WHAT THE TASK ASKS: Show every line of the records below that contains the word "desc".

EXERCISE MATERIAL:
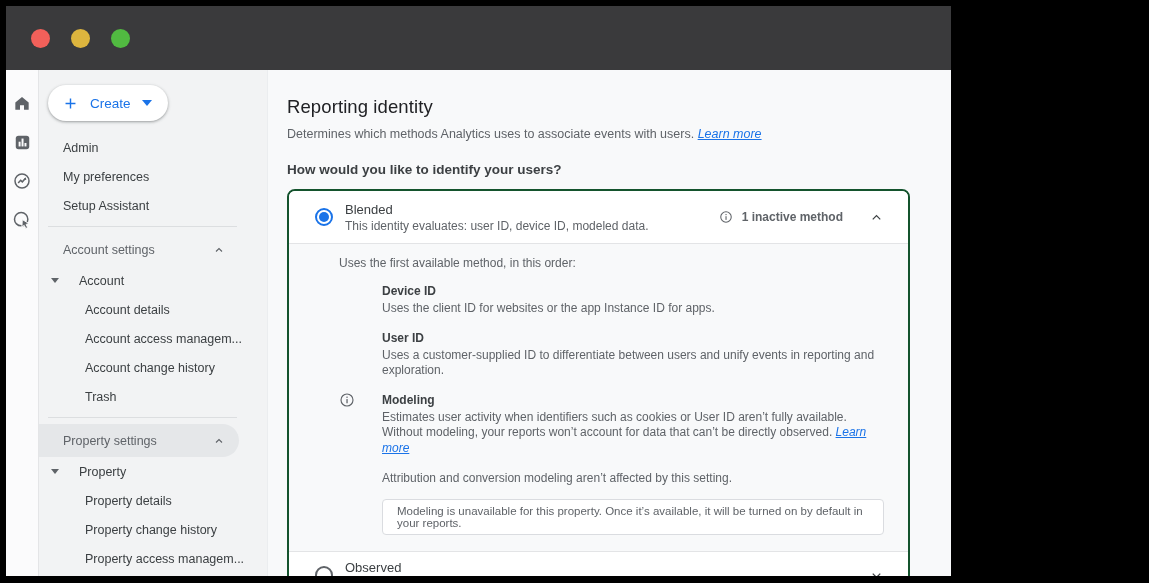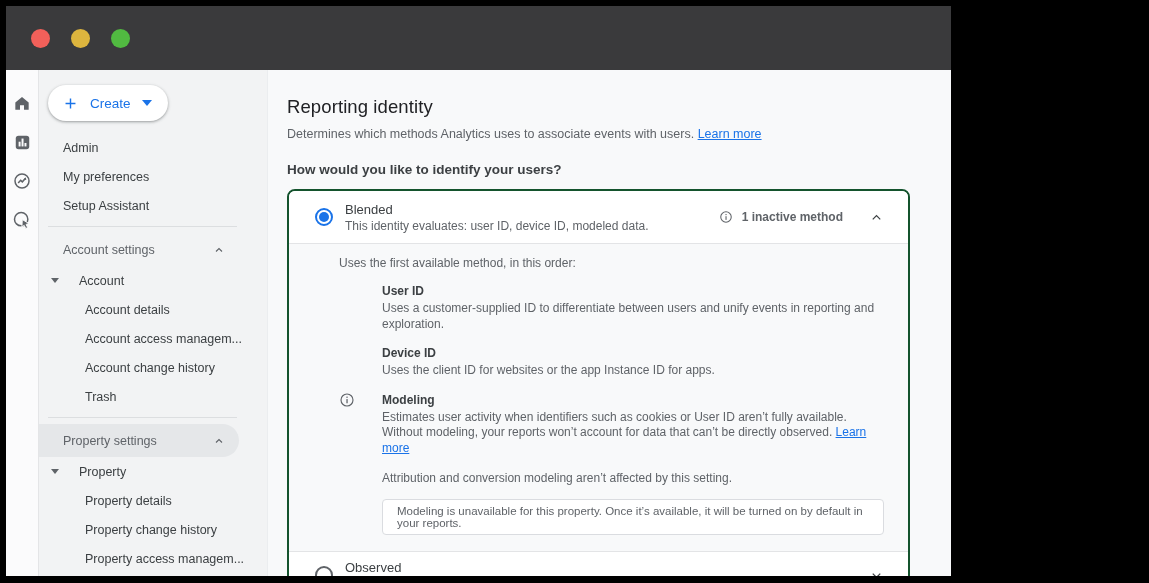--- a/index.html
+++ b/index.html
@@ -41,21 +41,21 @@
                 font-size:12.5px; color:#3c4043; cursor:pointer; }
   .tree-caret { width:0; height:0; border-left:4px solid transparent; border-right:4px solid transparent;
                 border-top:5px solid #5f6368; }
   .child-item { height:29px; display:flex; align-items:center; padding-left:46px;
                 font-size:12.5px; color:#3c4043; cursor:pointer; }
 
   
   .main { flex:1; min-width:0; padding:26px 41px 0 19px; background:#f8f9fa; }
   .page-title { font-size:18.5px; font-weight:400; color:#202124; letter-spacing:.1px; }
   .page-desc { margin-top:9px; font-size:12.5px; color:#5f6368; }
-  .blue-link { color:#1a73e8; text-decoration:underline; cursor:pointer; }
+  .blue-link { color:#1a73e8; text-decoration:underline; cursor:pointer;font-style:italic; }
   .question { margin-top:21px; font-size:13.5px; font-weight:600; color:#3c4043; }
 
   .card { margin-top:12px; background:#fff; border:2px solid #14532d; border-radius:8px; overflow:hidden; }
   .option-row { display:flex; align-items:center; padding:0 24px 0 26px; background:#fff; cursor:pointer; }
   .option-row.blended { height:52px; }
   .option-row.observed { height:47px; }
   .radio { width:18px; height:18px; border-radius:50%; border:2px solid #5f6368; position:relative; flex:0 0 auto; }
   .radio.checked { border-color:#1a73e8; }
   .radio.checked::after { content:""; position:absolute; inset:2px; border-radius:50%; background:#1a73e8; }
   .option-text { margin-left:12px; }
@@ -250,27 +250,27 @@
                   </svg>
               </span>
             </button>
           </div>
 
           <div class="expanded">
             <p class="expanded-intro">Uses the first available method, in this order:</p>
             <div class="methods">
 
               <div class="method">
+                <div class="method-name">Device ID</div>
+                <div class="method-desc">Uses the client ID for websites or the app Instance ID for apps.</div>
+              </div>
+
+              <div class="method">
                 <div class="method-name">User ID</div>
                 <div class="method-desc">Uses a customer-supplied ID to differentiate between users and unify events in reporting and exploration.</div>
-              </div>
-
-              <div class="method">
-                <div class="method-name">Device ID</div>
-                <div class="method-desc">Uses the client ID for websites or the app Instance ID for apps.</div>
               </div>
 
               <div class="method">
                 <span class="modeling-info info-ic">
                   <svg width="16" height="16" viewBox="0 0 24 24">
                       <circle cx="12" cy="12" r="9" fill="none" stroke="#5f6368" stroke-width="1.7"></circle>
                       <rect x="11.1" y="10.6" width="1.9" height="6.3" fill="#5f6368"></rect>
                       <rect x="11.1" y="6.9" width="1.9" height="1.9" fill="#5f6368"></rect>
                     </svg>
                 </span>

WRITTEN ANSWER:
   .page-desc { margin-top:9px; font-size:12.5px; color:#5f6368; }
+                <div class="method-desc">Uses the client ID for websites or the app Instance ID for apps.</div>
                 <div class="method-desc">Uses a customer-supplied ID to differentiate between users and unify events in reporting and exploration.</div>
-                <div class="method-desc">Uses the client ID for websites or the app Instance ID for apps.</div>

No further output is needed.